The Catholic Values Fund is benefiting in a different way. Consider which companies and sectors it excludes because of its screening criteria. In 2003, 40 percent of the Fortune 500 offered benefits to domestic partners, according to the Human Rights Campaign. So, for the Values Fund, there is no Microsoft, Citigroup, General Electric, Cisco, or Dell—none of whom have done particularly well since 2000. And the fund’s morality has helped it avoid altogether some sectors that have done poorly in recent years—entertainment, media, newspapers, technology, advertising, and pharmaceuticals. Meanwhile, its screening criteria made it more likely to look at less-progressive companies in thriving sectors such as raw materials and energy. Following either the Vice Fund or the Catholic Values Fund in the 1990s would have been a mistake. And given the trend toward providing benefits for domestic partners, the Catholic Values Fund will find itself with a smaller universe of stocks to pick with each passing year.

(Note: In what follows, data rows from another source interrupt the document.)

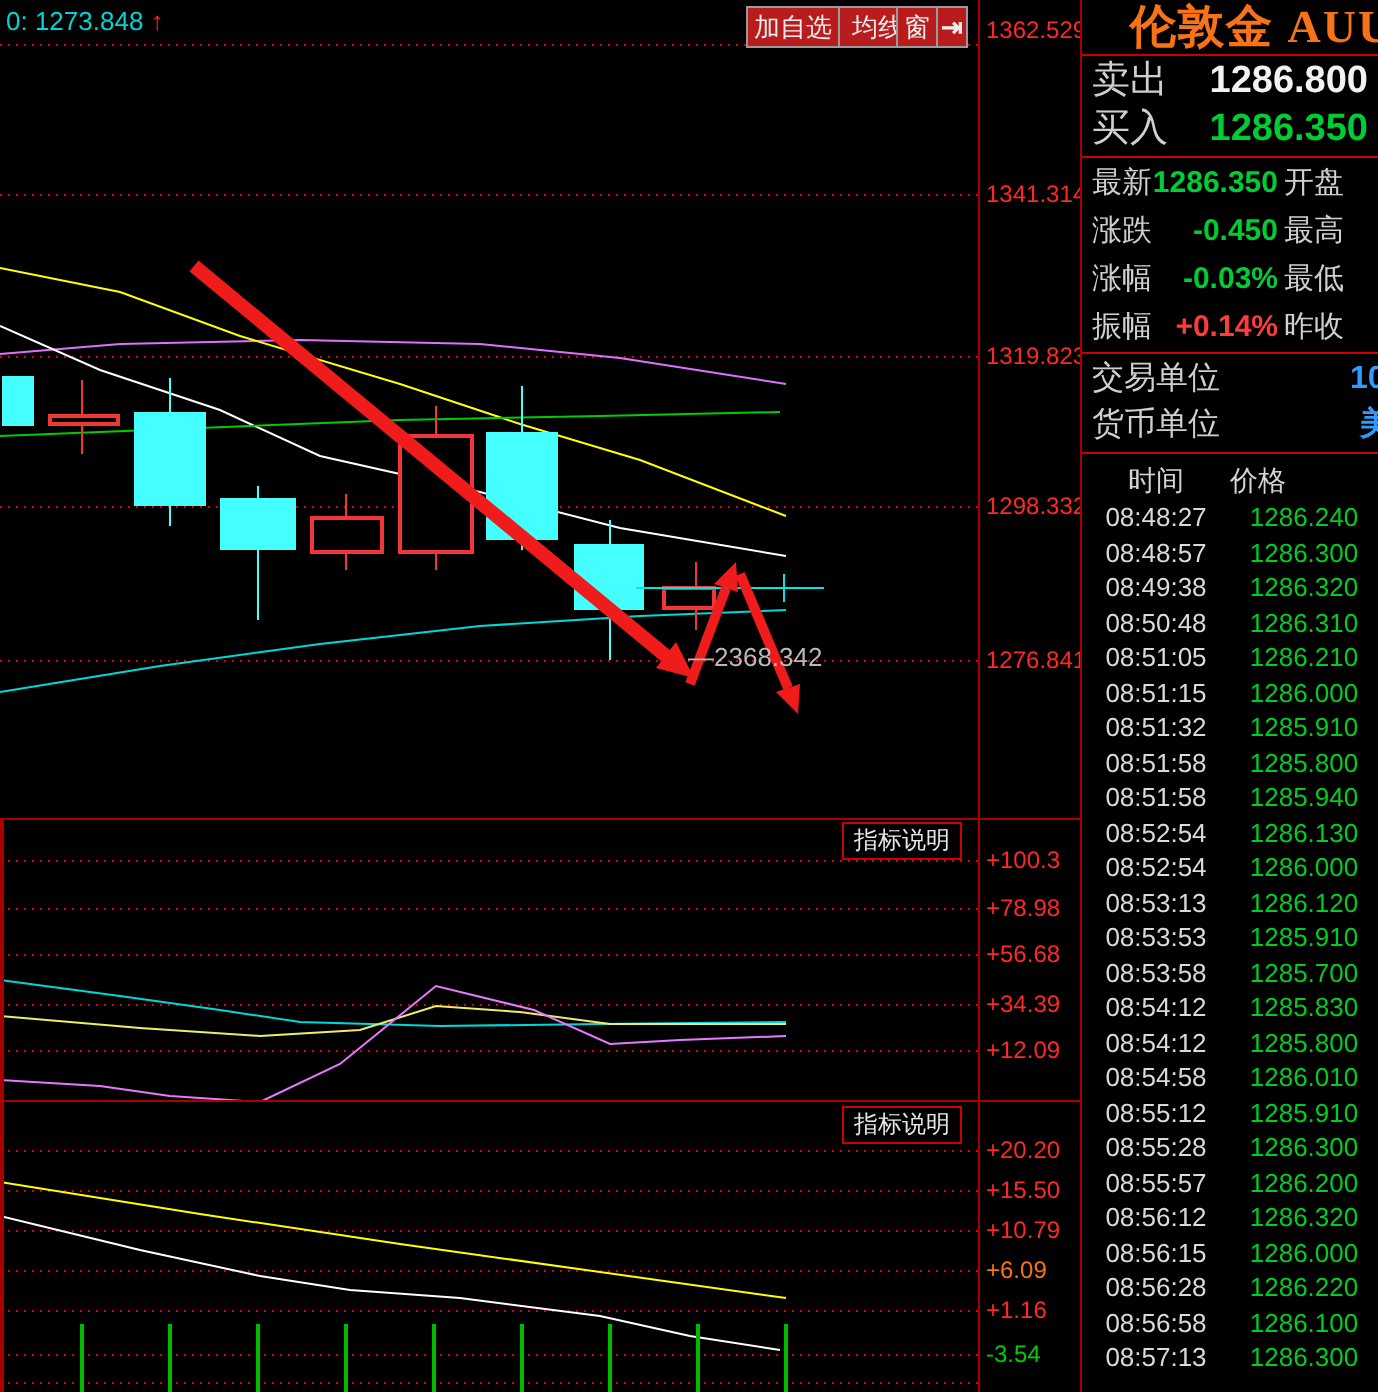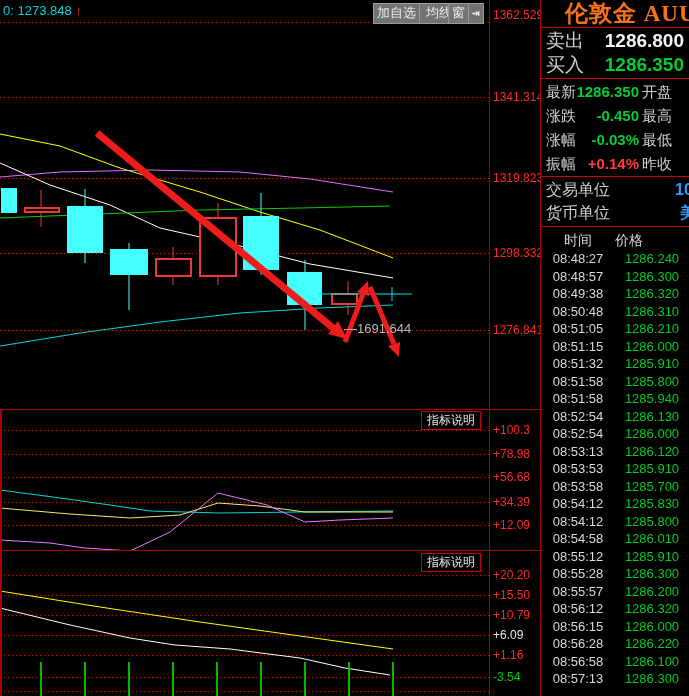--- a/index.html
+++ b/index.html
@@ -14,7 +14,7 @@
   #ma-readout{position:absolute;left:3px;top:3px;font-size:13px;color:#00d5d5;white-space:nowrap;}
   #ma-readout .up{color:#ff2222;font-weight:bold;}
   .tb-btn{position:absolute;top:3px;height:21px;line-height:19px;text-align:center;color:#ececec;
-          font-size:13px;border:1px solid #9a9a9a;background:#737373;box-sizing:border-box;cursor:default;font-family:Liberation Mono, monospace;}
+          font-size:13px;border:1px solid #9a9a9a;background:#b91c1c;box-sizing:border-box;cursor:default;}
   .ind-btn{position:absolute;left:421px;width:60px;height:19px;line-height:17px;text-align:center;
            font-size:12px;color:#e8e8e8;border:1px solid #cc0000;box-sizing:border-box;background:#000;}
   #annotation{position:absolute;font-size:13px;color:#b8b8b8;white-space:nowrap;}

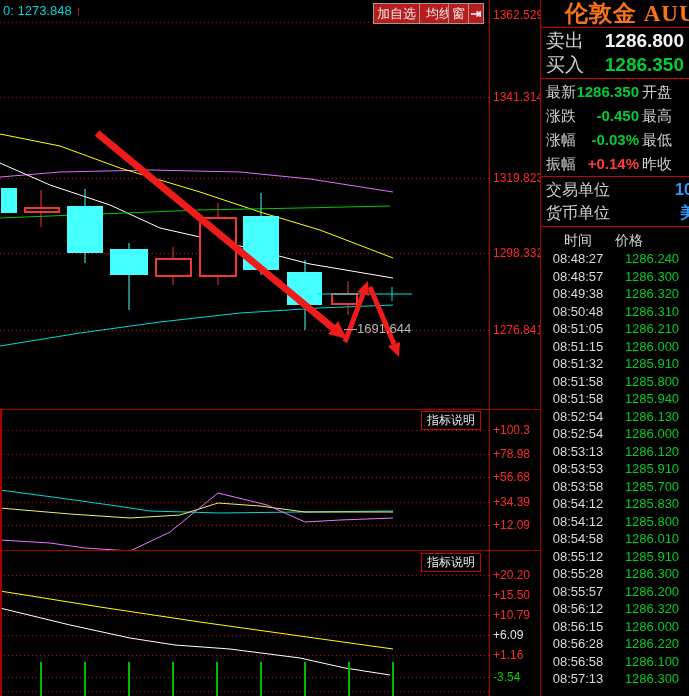--- a/index.html
+++ b/index.html
@@ -137,7 +137,7 @@
   <div class="ind-btn" style="top:411px;">指标说明</div>
   <div class="ind-btn" style="top:553px;">指标说明</div>
 
-  <div id="annotation" style="left: 344px; top: 321px;">—1691.644</div>
+  <div id="annotation" style="left: 344px; top: 321px;">—2368.342</div>
 
   <div id="gutter">
       <div class="axis-label" style="top: 8px; color: rgb(255, 40, 40);">1362.529</div>

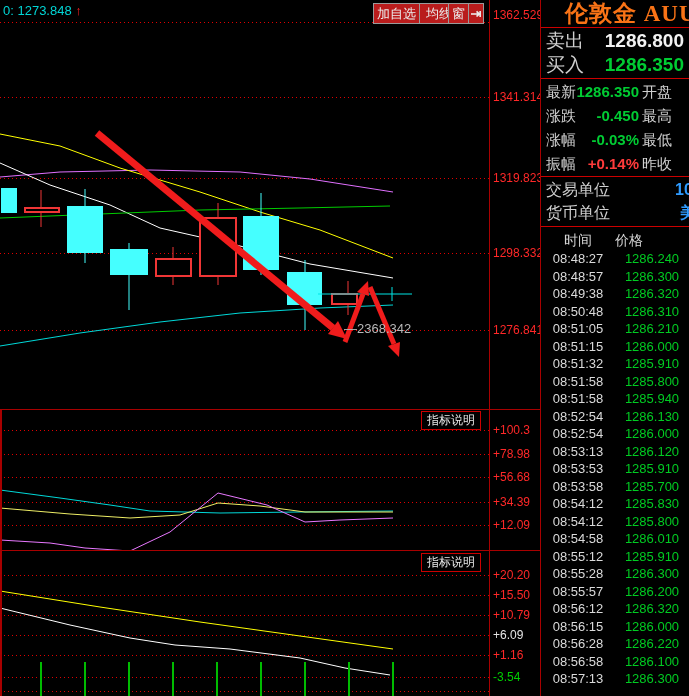--- a/index.html
+++ b/index.html
@@ -153,7 +153,7 @@
       <div class="axis-label" style="top: 568px; color: rgb(255, 40, 40);">+20.20</div>
       <div class="axis-label" style="top: 588px; color: rgb(255, 40, 40);">+15.50</div>
       <div class="axis-label" style="top: 608px; color: rgb(255, 40, 40);">+10.79</div>
-      <div class="axis-label" style="top: 628px; color: #e5e5e5;">+6.09</div>
+      <div class="axis-label" style="top: 628px; color: #f97316;">+6.09</div>
       <div class="axis-label" style="top: 648px; color: rgb(255, 40, 40);">+1.16</div>
       <div class="axis-label" style="top: 670px; color: rgb(0, 204, 0);">-3.54</div>
     </div>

Now let’s answer the two questions I am sure you have been asking yourself. First, do the funds share any holdings? In other words, what vice is also a virtue? The answer, of course, is war. Both the Catholic Values Fund and the Vice Fund own General Dynamics. And Ave Maria’s bond fund owns bonds of United Technologies, which is also in the Vice Fund.

Second, in the competition between virtue and vice, who’s winning? Alas, as this chart shows, vice has been winning by a small margin over the past few years. In the past year, its margin has been impressive.